Reputation: 9739
I'm learning R. I would aggregate data which looks like this:
ID Score Elements
231 123 "a,b,c"
132 123 "b,c,d"
321 123 "e"
645 123 "d, f"
321 200 "foo,bar,baz"
I would like to combine all rows where an element matches. The above would result in 3 rows with only the rows 1,2,3 combining because of a shared b/c and d. It's possible to have hundreds of rows which must be combined, or identical rows.
Output should be:
Score Elements
123 "a,b,c,d,f"
123 "e"
200 "foo,bar,baz"
I'm currently using aggregate
on the Score column because this is almost a good group identifier, however in some corner cases there are groups with the same score ('e' in the above). I'm using a custom combiner function to combine the Score values into string vectors. My current code is:
customCombiner <- function(foo) {
return(unique(unlist(strsplit(paste(as.vector(foo), collapse = ","),','))))
}
result = aggregate(
myDataFrame$Elements,
by=list(score=myDataFrame$score),
customCombiner
)
Is it possible to aggregate rows but first check if they should be aggregated? Or a different solution to my problem?
Upvotes: 2
Views: 1190
Reputation: 9687
This is actually a tricky problem; you will need to find the components of an undirected graph, where each row of your data is a node, and with edges between them if they have any overlap of elements.
First, you should get you data cleaned up using strsplit()
, which will give you a list of sets, similar to this:
m <- list(c('a','b','c'), c('b','c','d'), 'e', c('d', 'f'), c('foo','baz','bar'))
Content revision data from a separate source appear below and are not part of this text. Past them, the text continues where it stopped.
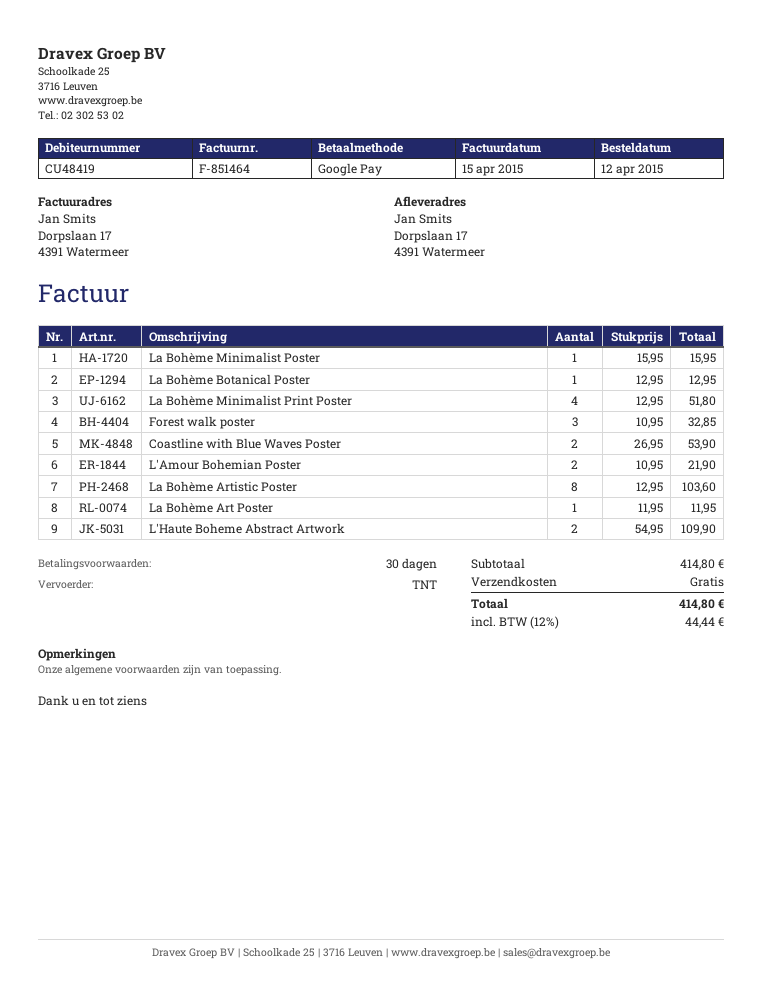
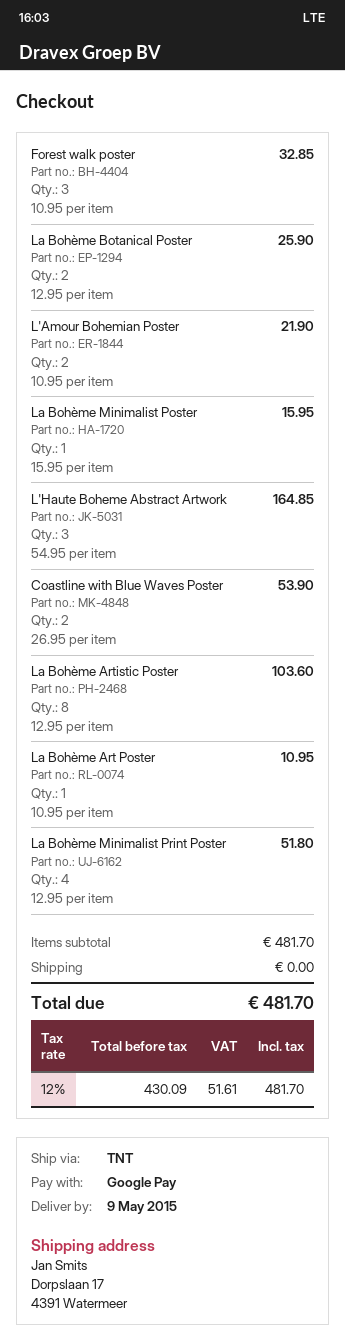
La Bohème Botanical Poster: 1 x 12.95 = 12.95 -> 2 x 12.95 = 25.90
La Bohème Art Poster: 1 x 11.95 = 11.95 -> 1 x 10.95 = 10.95
L'Haute Boheme Abstract Artwork: 2 x 54.95 = 109.90 -> 3 x 54.95 = 164.85
subtotal: 414.80 -> 481.70
tax: 12% = 44.44 -> 12% = 51.61
total: 414.80 -> 481.70

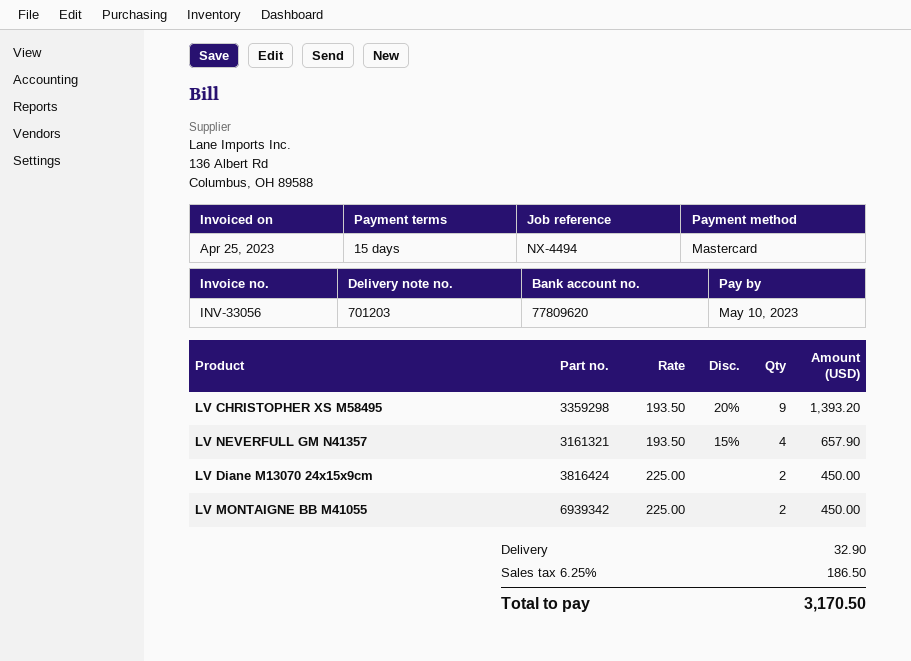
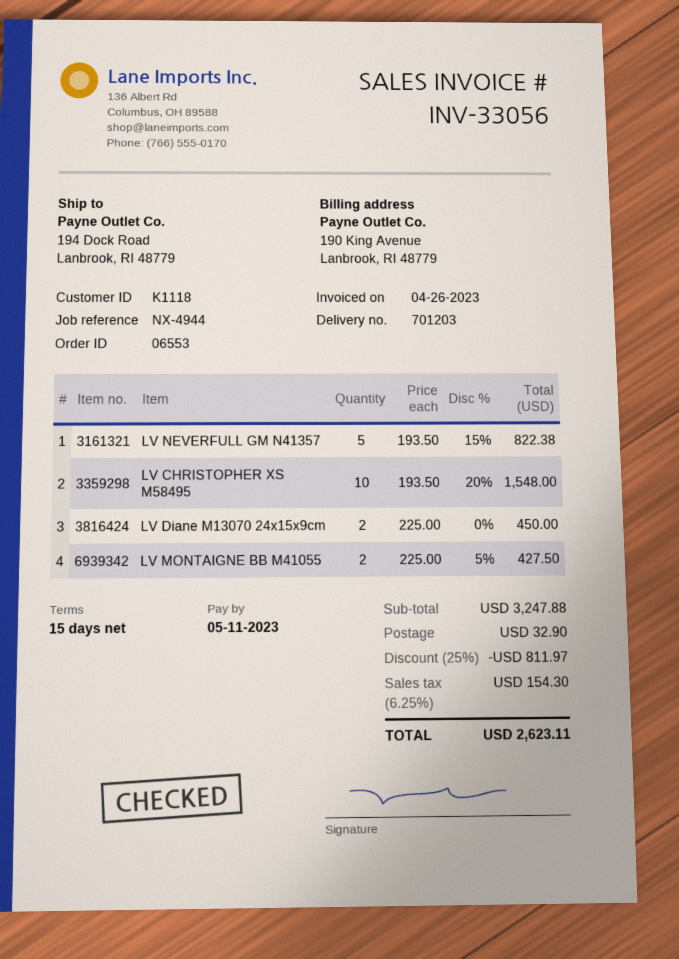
invoice date: 2023-04-25 -> 2023-04-26
due date: 2023-05-10 -> 2023-05-11
reference: NX-4494 -> NX-4944
LV CHRISTOPHER XS M58495: 9 x 193.50 - 20% = 1393.20 -> 10 x 193.50 - 20% = 1548.00
LV NEVERFULL GM N41357: 4 x 193.50 - 15% = 657.90 -> 5 x 193.50 - 15% = 822.38
LV MONTAIGNE BB M41055: 2 x 225.00 = 450.00 -> 2 x 225.00 - 5% = 427.50
discount: none -> 25% = 811.97
tax: 6.25% = 186.50 -> 6.25% = 154.30
total: 3170.50 -> 2623.11

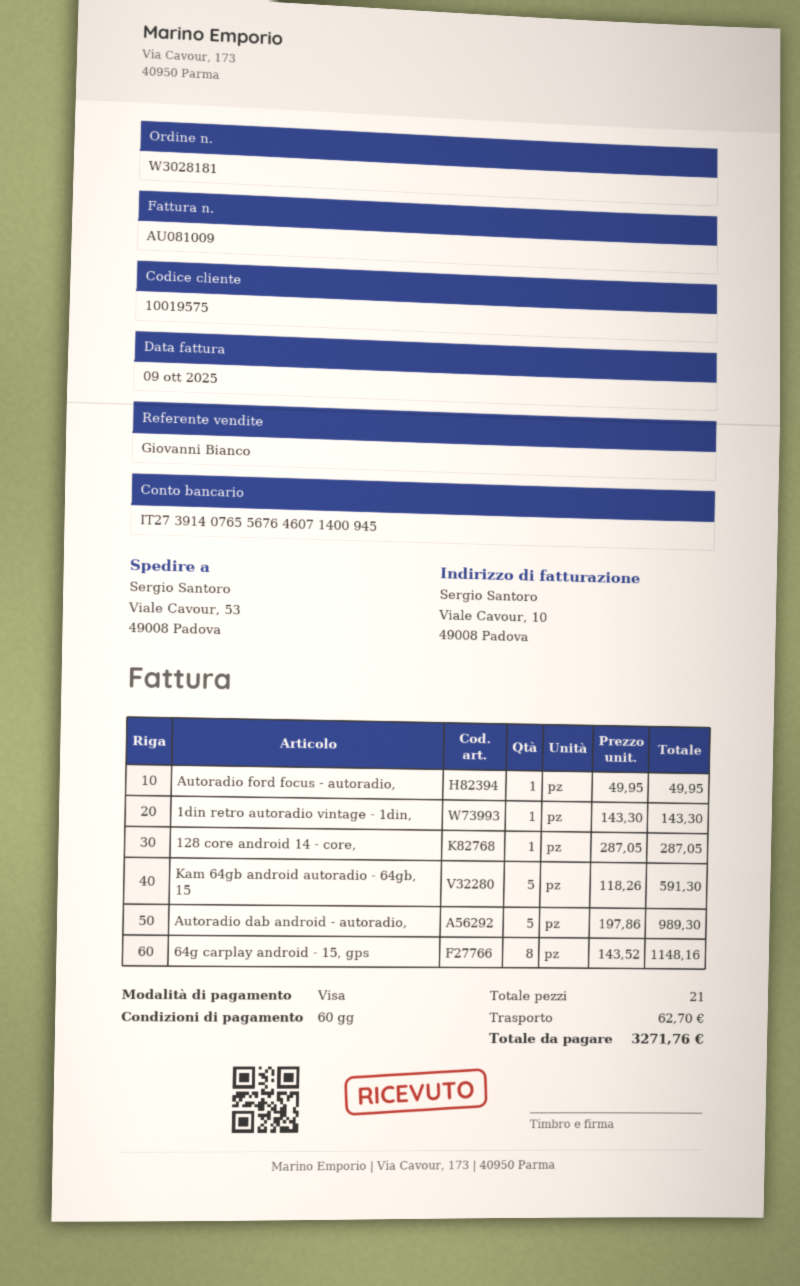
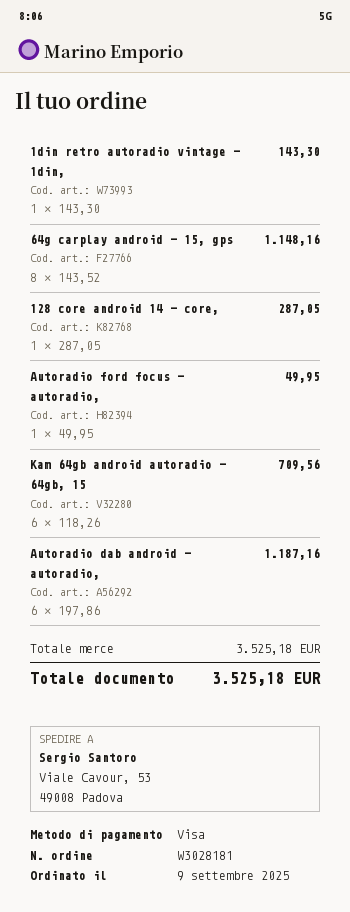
Kam 64gb android autoradio - 64gb, 15: 5 x 118.26 = 591.30 -> 6 x 118.26 = 709.56
Autoradio dab android - autoradio,: 5 x 197.86 = 989.30 -> 6 x 197.86 = 1187.16
shipping: 62.70 -> none
total: 3271.76 -> 3525.18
Then, you can calculate an adjacency matrix using outer
and intersect
:
adj <- outer(m,m,Vectorize(function(x,y) length(intersect(x,y))))
which is this matrix:
> adj
[,1] [,2] [,3] [,4] [,5]
[1,] 3 2 0 0 0
[2,] 2 3 0 1 0
[3,] 0 0 1 0 0
[4,] 0 1 0 2 0
[5,] 0 0 0 0 3
Then, using the igraph
package, convert the matrix to a graph and extract the components:
cmp <- components(graph.adjacency(adj))
cmp$membership
is the assignment of each node to a component:
> cmp$membership
[1] 1 1 2 1 3
You can eg find all the elements of a component using tapply
:
> tapply(m, cmp$membership, Reduce, f=union)
$`1`
[1] "a" "b" "c" "d" "f"
$`2`
[1] "e"
$`3`
[1] "foo" "baz" "bar"
Upvotes: 1